Housing is a significant challenge as housing costs rise in the private rented sector, tracking rising interest rates for landlords. With rents rising faster than some private sector tenants’ ability to pay, more people require council homelessness support (driving risking costs for the council). Low quality private rented sector housing subsidised by government housing benefit rules remains a core driver of the challenges faced by Jaywick Sands residents, along with high flood risk. There remains strong demand for 1 or 2 bedroom affordable properties in Clacton. As of 1st May 2020, there were 1958 households on the Tendring District Council housing register (up from 608 in 2017). The Council want to provide more social housing but it is constrained by Right-to-Buy rules, which make much development unviable.
Infrastructure is a constraint as Tendring is bounded on two sides by rivers and a third by the North Sea. Tendring towns along the coast are also separated by inland water from each other. A key requirement is improvements to our two main routes, the A133 and the A120, and most importantly, the junction between them. Currently it is not possible to turn right from Clacton towards Harwich from the A133 to the A120 given the junction design, with vehicles taken to Colchester instead. Freeport East at Harwich is source of new jobs and skills but will be difficult to access for students and employees from Clacton.
1b. Projects:
Freeport East
Clacton Civic Quarter Project Levelling Up Fund (LUF) – TDC were notified that their LUF bid for Clacton for the full £19.96m was successful in January 2023 and partners are now in the process of mobilising the programme. The project will will rejuvenate a key area of the town to deliver 28 new homes, and a community hub including a new library and adult community learning space, and proposed University of Essex Centre for Coastal communities. This bid was TDC’s third attempt at securing funding for Clacton following unsuccessful bids as part of the Future High Street Fund and LUF Round 1.

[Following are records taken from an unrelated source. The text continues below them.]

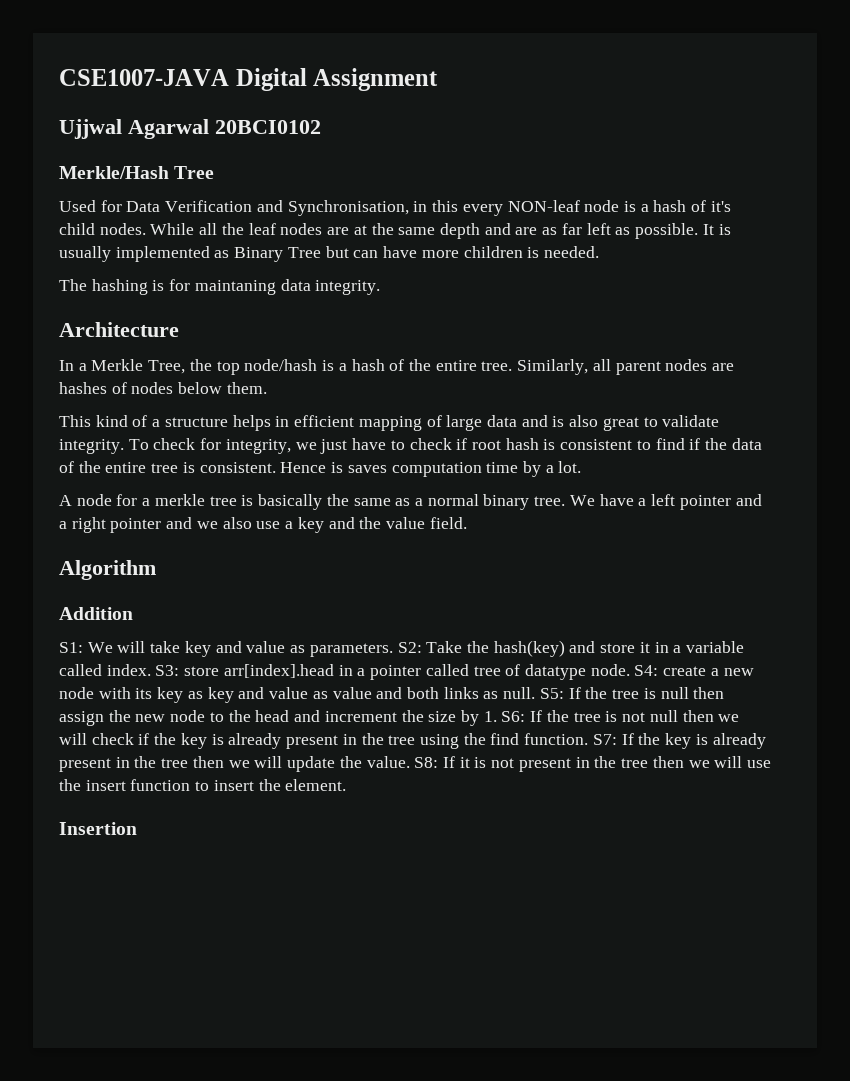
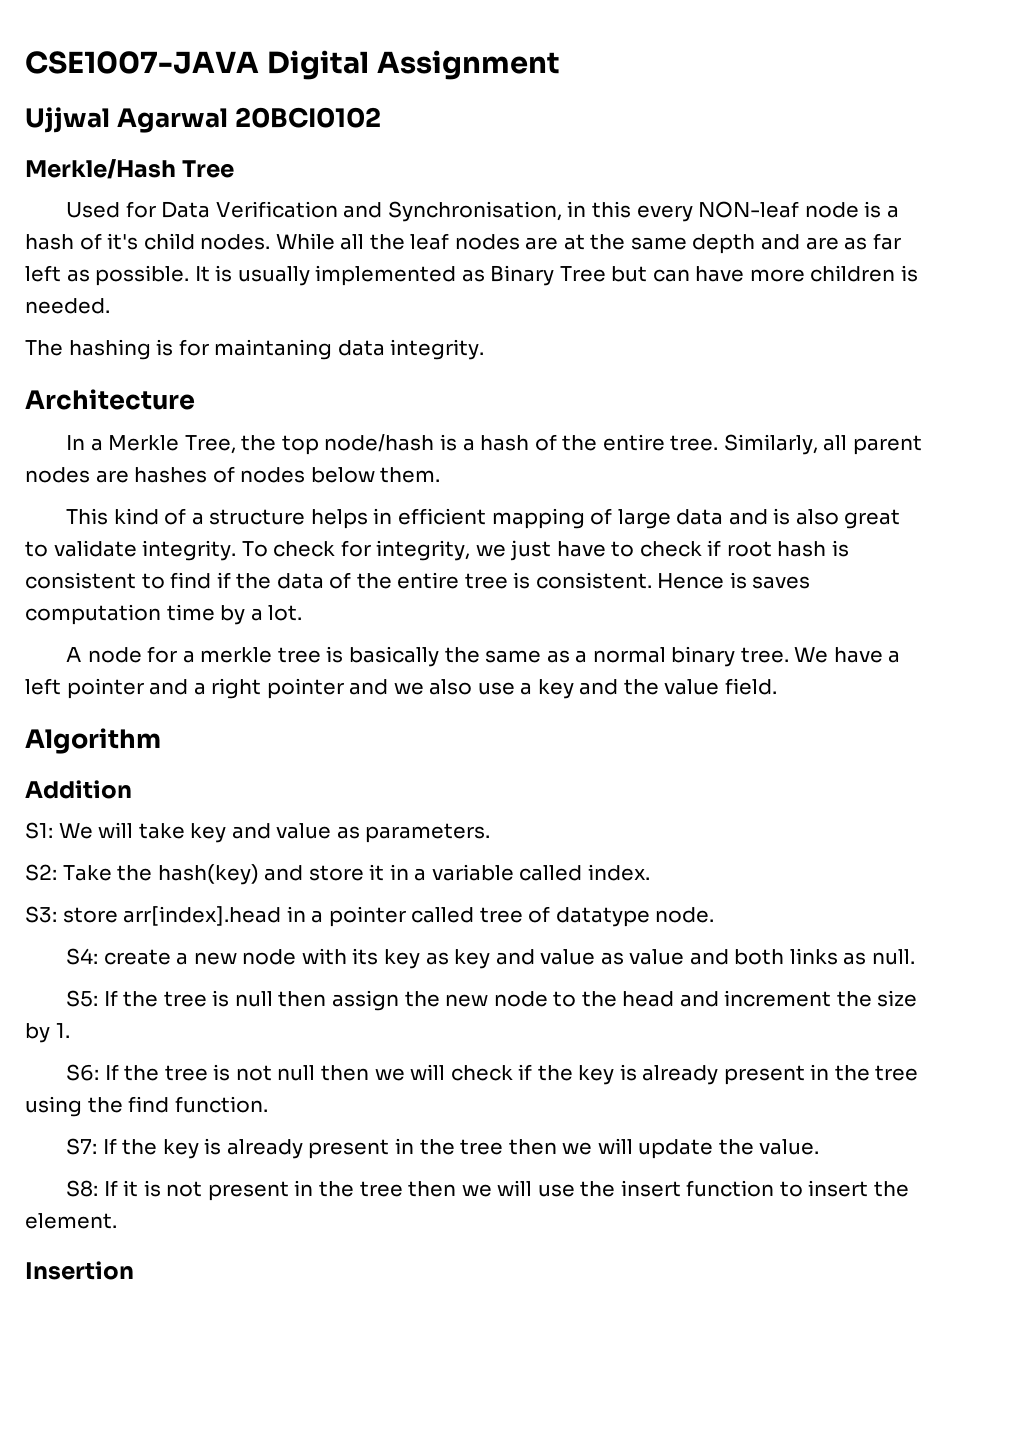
- We will take key and value as parameters. S2:
+ We will take key and value as parameters.
+ S2:
- Take the hash(key) and store it in a variable called index. S3:
+ Take the hash(key) and store it in a variable called index.
+ S3:
- store arr[index].head in a pointer called tree of datatype node. S4:
+ store arr[index].head in a pointer called tree of datatype node.
+ S4:
- create a new node with its key as key and value as value and both links as null. S5:
+ create a new node with its key as key and value as value and both links as null.
+ S5:
- If the tree is null then assign the new node to the head and increment the size by 1. S6:
+ If the tree is null then assign the new node to the head and increment the size by 1.
+ S6:
- If the tree is not null then we will check if the key is already present in the tree using the find function. S7:
+ If the tree is not null then we will check if the key is already present in the tree using the find function.
+ S7:
- If the key is already present in the tree then we will update the value. S8:
+ If the key is already present in the tree then we will update the value.
+ S8:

Jaywick Place Plan – TDC have commissioned work to develop a Place Plan, which will set out a long-term strategy for achieving a sustainable community within Jaywick Sands. Alongside this will be a new Design Guide, setting a strategic approach and key design parameters for future development opportunities within the locality. Both documents will be adopted as Supplementary Planning Documents (SPDs) in support of the Council’s Local Plan, with the intention that the Design Guide is adopted in 2023.
High Street Task Force – Between February and August 2022 TDC’s Economic Growth Team engaged with one of the Government-funded High Street Task Force (HSTF) experts as a result of being recognised as one of the first 70 town centres in the UK most in need of support with local placemaking post-Covid. TDC undertook an audit of all Clacton Town centre businesses, with common themes identified. The HSTF recommended establishing a Task and Finish group incorporating town centre businesses, TDC, partners and stakeholders to action solutions.
Jaywick Community Supermarket – Through the Essex County Council Levelling Up Fund, a new community supermarket to support families on low incomes to buy food and essential household items at lower prices has been launched (Jan 23). This is to assist with the cost-of-living crisis and help support levelling up in the most deprived community in the UK.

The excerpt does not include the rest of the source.